Bloomberg Businessweek “First, Do No Harm” “Maximize Free Cash Flow” “How Private Equity Is Ruining American Health Care” by Heather Perlberg pp52-57
Private Equity (PE) and Wall Street are now engineering medical practices and hospitals to maximize profits. In fact, PE has bought up $10B in physician practices, physician staffing companies, surgery centers over the last five years. For a few reasons, Dermatology practices have been targeted because the market is growing, the procedures are less risky and there is less governmental regulation regarding "self-referral". It is estimated that PE ccurrently owns 10% of all dermatology practices.
If you have ever been involved in a private business exit then the steps involved are very similar except this is also about patient health and lives not just investor returns. Generally speaking, until recent times, collecting revenue and profiting from medicine was exclusively the domain of licensed physicians but lawyers devised a way for investors to get involved by splitting accountability. Investors are responsible for the non-clinical assets and physicians are responsible for the actual practice of medicine. Under this umbrella, PE buys a practice or practice(s), drastically cuts costs and sells to other investors after realizing a 20-30% profit within three to five years.
Some physicians would argue that “You can’t serve patients and investors” but investment firms counter saying these claims are “overblown”, that as investors they “give doctors a financial shelter” and that their involvement has “expanded care to more patients”. All claims are not surprisingly unsubstantiated as investment firms shelter themselves by mandating Non-Disclosure-Agreements and by keeping their financials private. For the cited report, Bloomberg Businessweek spoke off the record to physicians, other employees, investors, reviewed court filings and gained access to some company records. Below are the steps typically experienced when practices sell to PE.
1) Marriage-Although non-clinical and clinical are mandated as separate SILOs, doctors and other report undue influence by investment groups. Examples include the following. Dangerously slowing procurement, substituting critical and non-critical supplies, substituting physicians for allied healthcare providers, fudging on supervision of allied healthcare providers, pushing an increased number of sometimes unnecessary procedures, pushing for higher priced procedures and upcoding-adding more procedures to invoices beyond what was performed. Typically, much like the big stores at the ends of each mall, PE will buy a successful “anchor” practice for up to $100M and then loop in smaller groups to create a regional entity. They leverage buying power and push insurers for higher reimbursement as much as $25-$125 more per patient visit. A solo physician joining the group might receive $2-$7M but with 30-40% of that as equity. They get multiyear non-compete-agreements, lower pay and help with recruiting
2) Growth-PE uses marketing including Social Media to grow by announcing new physicians and patient coupons for treatments. In some cases, as modern businesses do, PE puts in Management Scorecards and employee cash bonuses for meeting financial objectives. This encourages staff to go beyond “strictly addressing patient’s medical needs”. Such incentives can lead to all the practices mentioned above. Billing for unnecessary procedures or procedures not actually performed is simply put medical fraud. PE, take advantage of the lack of Stark Regulation (Self-Referral) for dermatopathology laboratories, by urging their physicians to refer biopsies only to PE-owned anatomic pathology laboratories.

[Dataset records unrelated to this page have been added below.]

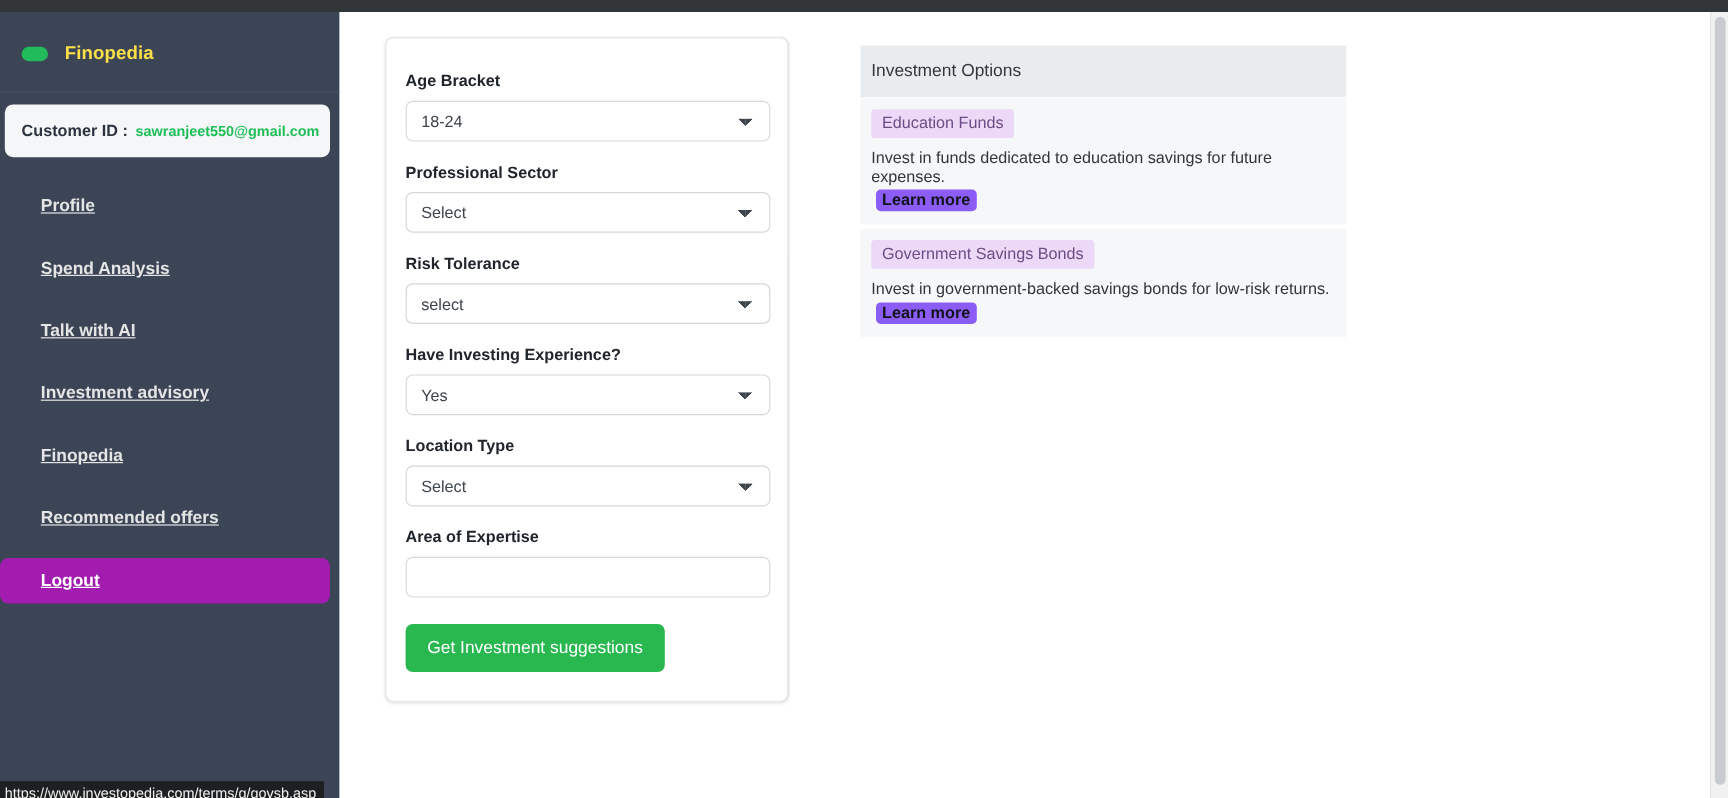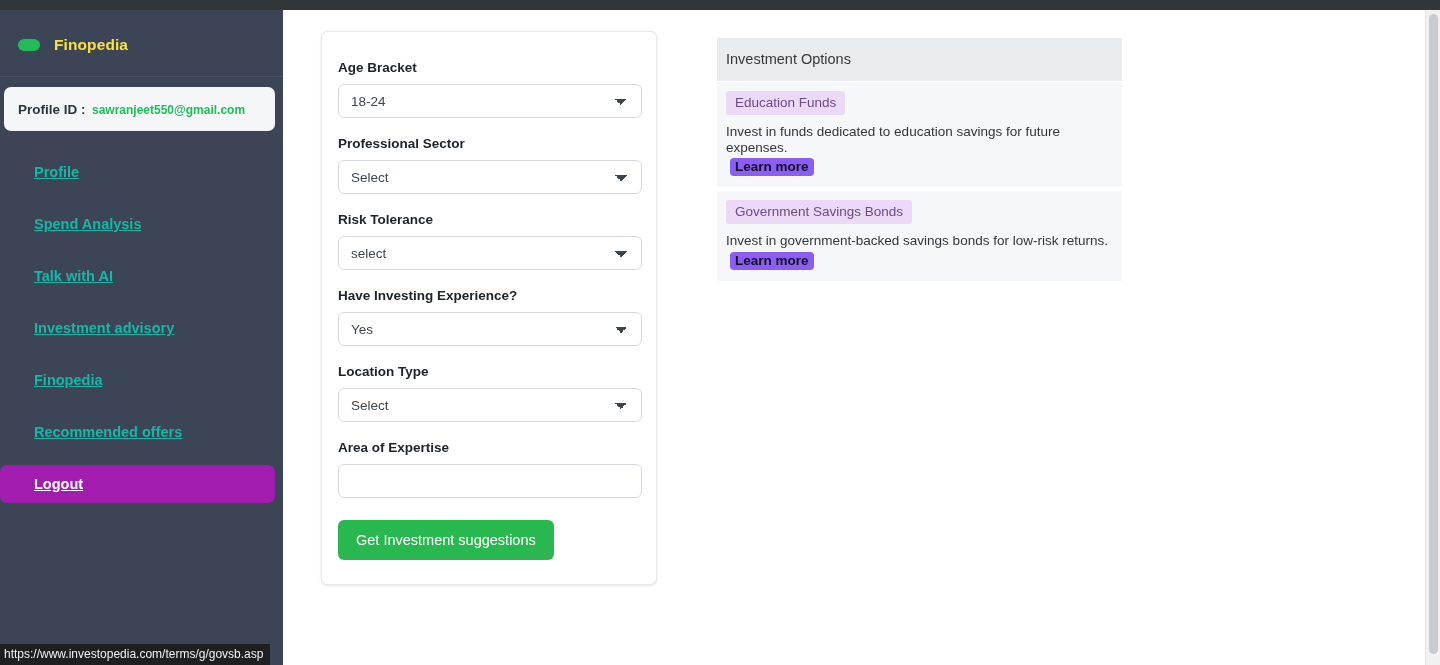--- a/index.html
+++ b/index.html
@@ -278,7 +278,7 @@
     </div>
 
     <div class="customer-box">
-      <span class="customer-label">Profile ID :</span>
+      <span class="customer-label">Customer ID :</span>
       <span class="customer-value">sawranjeet550@gmail.com</span>
     </div>
 

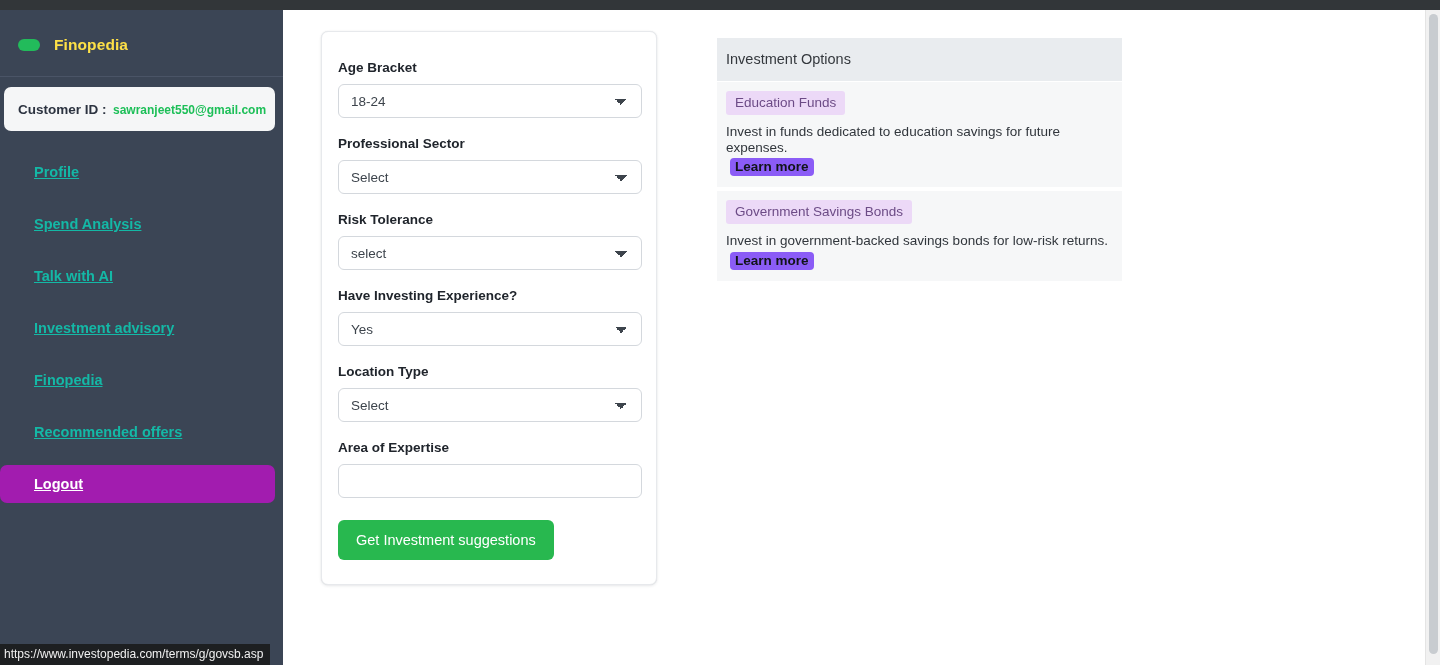--- a/index.html
+++ b/index.html
@@ -90,7 +90,7 @@
     line-height: 38px;
     padding-left: 34px;
     margin: 0 8px 14px 0;
-    color: #14b8a6;
+    color: #e5e5e5;
     font-size: 14.5px;
     font-weight: bold;
     border-radius: 7px;

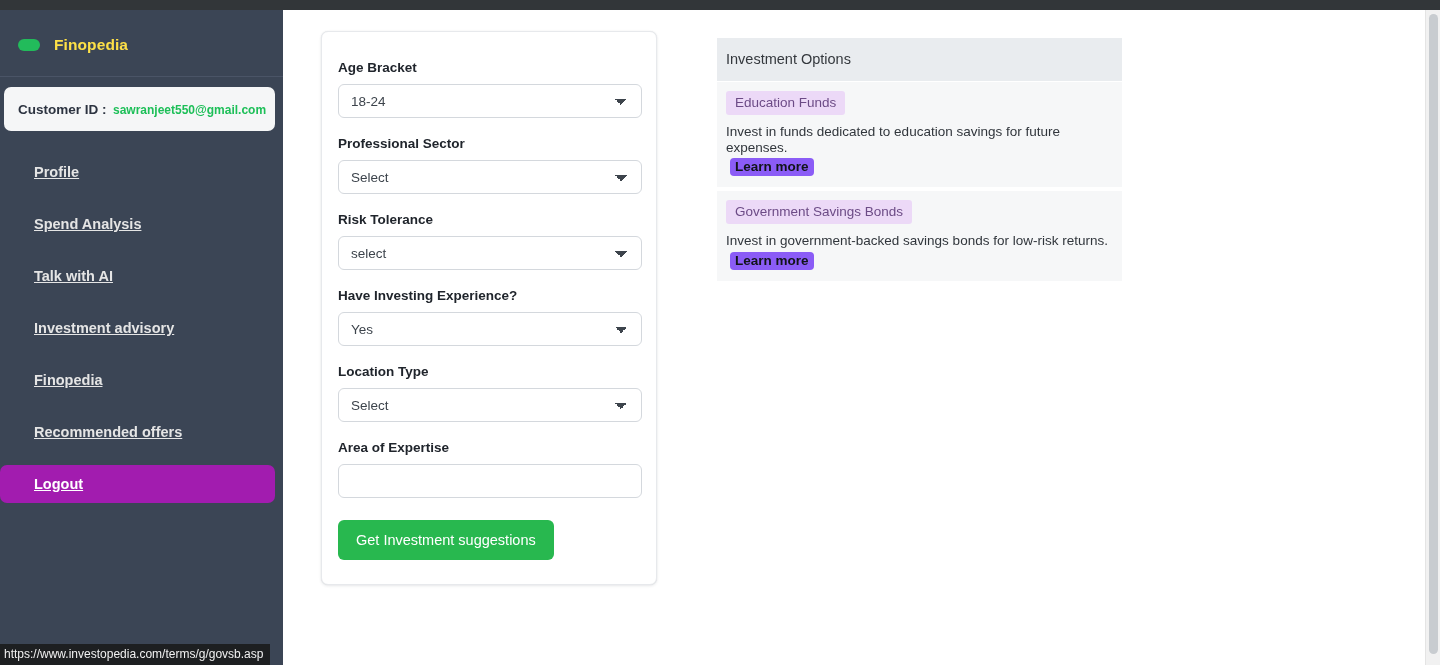--- a/index.html
+++ b/index.html
@@ -231,7 +231,7 @@
     position: absolute;
     left: 0;
     bottom: 0;
-    height: 21px;
+    height: 14px;
     line-height: 21px;
     background: #1d1f21;
     color: #f1f1f1;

Of all reported excessive biopsies in dermatology, 25% are reportedly associated with PE owned laboratories. Some physicians don’t trust these laboratories and some suggest PE tends to “look away” at incompetency and lack required transparency when errors are confirmed.
3) Synergy-push through as much as double the number of patients per physician, slow procurement, substitute for lower priced materials without medical consultation, force individual physicians to discuss cases with a manager or medical director and increase the number of visits per procedure-more reimbursement if you split a procedure into two visits rather than one. Increase use of allied health providers and relax required physician oversight.
4) Rolling Up the Roll-Up. This step is selling to the secondary market-another PE firm that pushes harder to achieve cost cutting and increase revenue. As the limits are pushed not surprisingly there is fallout. Unavailable supplies or supplies of inferior quality can affect patient care adversely. Poorly supervised allied healthcare providers can perform too many biopsies or cut large margins around the suspected lesion leaving the patient with big scars. Poor pathology can lead to unnecessary surgery.
5) Sell-Off. PE, using such an approach, realize some failures especially when quality issues are brought to light. There is no secondary or tertiary market for blemished practices-those offices are closed and the patient lists are sold. Sometimes this leaves the primary investors and those funding them with the purchase debt and debt incurred during their management. In the case cited this was $377M. For those entities that "make it" the goal is to sell to the largest investment groups like KKR, Blackstone and Apollo Global Management.
As PE look beyond investing in dermatology to urology and gastroenterology some are voicing concern. These disciplines are far more invasive than most dermatology. According to Dr. Jane Grant-Kels, a veteran dermatologist and professor, “It’s ultimately going to backfire” “There’s a limit to how much money you can make when you’re sticking knives into human skin for profit”.